Débat sur les réexportations d’armes
Un des points de friction touche aux livraisons d’armes, les services d’Ignazio Cassis proposant d’autoriser la réexportation du matériel de guerre déjà livré à des pays étrangers. Or la mesure semble éprouver quelques difficultés au sein du collègue gouvernemental. Ce n’est pas forcément étonnant: la gauche n’aime guère les ventes d’armes, et l’UDC souverainiste plaide depuis le début du conflit ukrainien pour une neutralité stricte.
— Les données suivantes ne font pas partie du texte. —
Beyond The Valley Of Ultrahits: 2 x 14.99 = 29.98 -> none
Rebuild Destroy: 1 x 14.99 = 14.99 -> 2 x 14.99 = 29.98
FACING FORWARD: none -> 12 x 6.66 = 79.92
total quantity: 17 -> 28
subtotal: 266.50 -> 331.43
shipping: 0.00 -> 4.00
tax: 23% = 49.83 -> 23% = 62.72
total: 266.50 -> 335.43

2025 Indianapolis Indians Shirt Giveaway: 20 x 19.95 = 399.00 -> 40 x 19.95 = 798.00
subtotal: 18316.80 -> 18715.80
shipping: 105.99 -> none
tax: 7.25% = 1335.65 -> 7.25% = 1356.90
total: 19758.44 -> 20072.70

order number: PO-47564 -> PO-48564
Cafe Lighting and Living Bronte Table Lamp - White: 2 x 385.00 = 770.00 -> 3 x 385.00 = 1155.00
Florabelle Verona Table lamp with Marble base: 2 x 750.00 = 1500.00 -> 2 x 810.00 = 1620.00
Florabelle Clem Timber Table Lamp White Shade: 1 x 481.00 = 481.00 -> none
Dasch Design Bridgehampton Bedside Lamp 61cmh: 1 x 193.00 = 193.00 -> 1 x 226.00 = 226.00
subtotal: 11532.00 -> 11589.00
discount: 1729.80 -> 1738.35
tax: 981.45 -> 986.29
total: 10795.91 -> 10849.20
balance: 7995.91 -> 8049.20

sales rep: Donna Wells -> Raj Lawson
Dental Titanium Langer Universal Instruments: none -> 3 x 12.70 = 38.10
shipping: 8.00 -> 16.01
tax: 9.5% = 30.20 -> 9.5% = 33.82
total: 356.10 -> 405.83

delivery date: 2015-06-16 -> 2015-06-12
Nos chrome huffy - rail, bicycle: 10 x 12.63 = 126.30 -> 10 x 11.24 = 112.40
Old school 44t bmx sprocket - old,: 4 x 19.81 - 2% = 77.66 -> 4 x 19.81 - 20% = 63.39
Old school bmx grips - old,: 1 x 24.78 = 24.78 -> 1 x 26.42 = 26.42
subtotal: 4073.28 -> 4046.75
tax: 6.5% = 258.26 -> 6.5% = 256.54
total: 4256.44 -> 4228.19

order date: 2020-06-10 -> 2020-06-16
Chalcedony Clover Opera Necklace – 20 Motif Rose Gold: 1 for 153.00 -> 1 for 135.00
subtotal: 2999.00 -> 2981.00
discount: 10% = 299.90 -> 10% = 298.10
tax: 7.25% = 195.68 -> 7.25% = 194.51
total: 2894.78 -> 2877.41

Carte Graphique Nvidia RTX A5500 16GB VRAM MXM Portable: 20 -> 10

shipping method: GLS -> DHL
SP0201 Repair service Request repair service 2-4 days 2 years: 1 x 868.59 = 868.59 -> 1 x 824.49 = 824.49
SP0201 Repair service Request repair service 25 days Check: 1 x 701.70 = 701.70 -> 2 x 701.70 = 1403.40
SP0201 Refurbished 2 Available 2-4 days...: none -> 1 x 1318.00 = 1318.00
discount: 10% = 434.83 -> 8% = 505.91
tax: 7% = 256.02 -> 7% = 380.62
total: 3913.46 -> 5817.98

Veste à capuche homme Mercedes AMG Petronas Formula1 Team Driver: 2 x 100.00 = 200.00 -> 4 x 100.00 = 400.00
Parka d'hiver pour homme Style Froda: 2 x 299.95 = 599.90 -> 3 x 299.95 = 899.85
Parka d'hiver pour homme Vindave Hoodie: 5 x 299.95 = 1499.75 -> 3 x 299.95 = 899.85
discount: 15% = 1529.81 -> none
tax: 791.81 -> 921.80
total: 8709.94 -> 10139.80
A ce titre, le positionnement de Guy Parmelin, ministre de l’Economie et interlocuteur de l’industrie d’exportation, comportera un intérêt certain.
La question a créé la controverse dans le contexte de la guerre en Ukraine. L’Allemagne et le Danemark en savent quelque chose: Berne leur a rappelé qu’ils n’étaient pas autorisés à livrer à Kiev des munitions helvétiques. En effet, un Etat ayant acheté de l’armement suisse n’a pas le droit de le réexporter dans un autre pays, pour éviter d’impliquer militairement la neutre Confédération. Pour changer cela, la «neutralité coopérative» propose de permettre aux «Etats partenaires» de réexporter, sous certaines conditions.
Porté par Ignazio Cassis, ce concept de neutralité prévoit davantage de collaboration avec les autres pays pour défendre les valeurs partagées par la Suisse. Outre les ventes d’armes, Berne se donnerait une plus grande marge de manœuvre pour l’application de sanctions, l’autorisation de transit de parties non en conflit et se concerterait davantage avec l’UE et l’OTAN dans le domaine du droit de la neutralité.
Mauvais moment?
Au-delà de ces points précis, le rapport du Département fédéral des affaires étrangères (DFAE) soulève des commentaires plus généraux. Dans les départements fédéraux, certains estiment que le moment est mal choisi pour revisiter la politique de neutralité: «On ne change pas les règles du jeu pendant une crise.» D’autres craignent de se lier les mains en définissant un concept détaillé, et de ne plus être en mesure de réagir avec souplesse lors de la prochaine crise. L’adjectif «coopérative» est aussi questionné. Sans oublier les chantres de la neutralité intégrale, comme l’UDC, totalement opposée aux sanctions contre la Russie.
Les partis politiques ne se privent pas d’étaler leurs réflexions et revendications en la matière. Dernier en date, le Parti socialiste vient de rédiger un papier de position, dont Le Temps a pris connaissance.
La formation à la rose y déroule certains classiques de son programme. Elle appelle à s’engager davantage et à investir en faveur du multilatéralisme, de la paix, des énergies renouvelables, et de la lutte contre la pauvreté ou le blanchiment d’argent. Elle refuse l’adhésion à l’alliance militaire OTAN, mais plaide pour un resserrement de la coopération avec l’Union européenne. Une idée formulée alors que le PS demeure tiraillé en politique européenne entre son aile syndicale et sa frange europhile.
Le Conseil fédéral va au-devant d’une discussion animée. Le sujet est sensible. Va-t-il classer le rapport dans un tiroir? Ou lancer des modifications législatives pour concrétiser la nouvelle neutralité? C’est l’un des enjeux.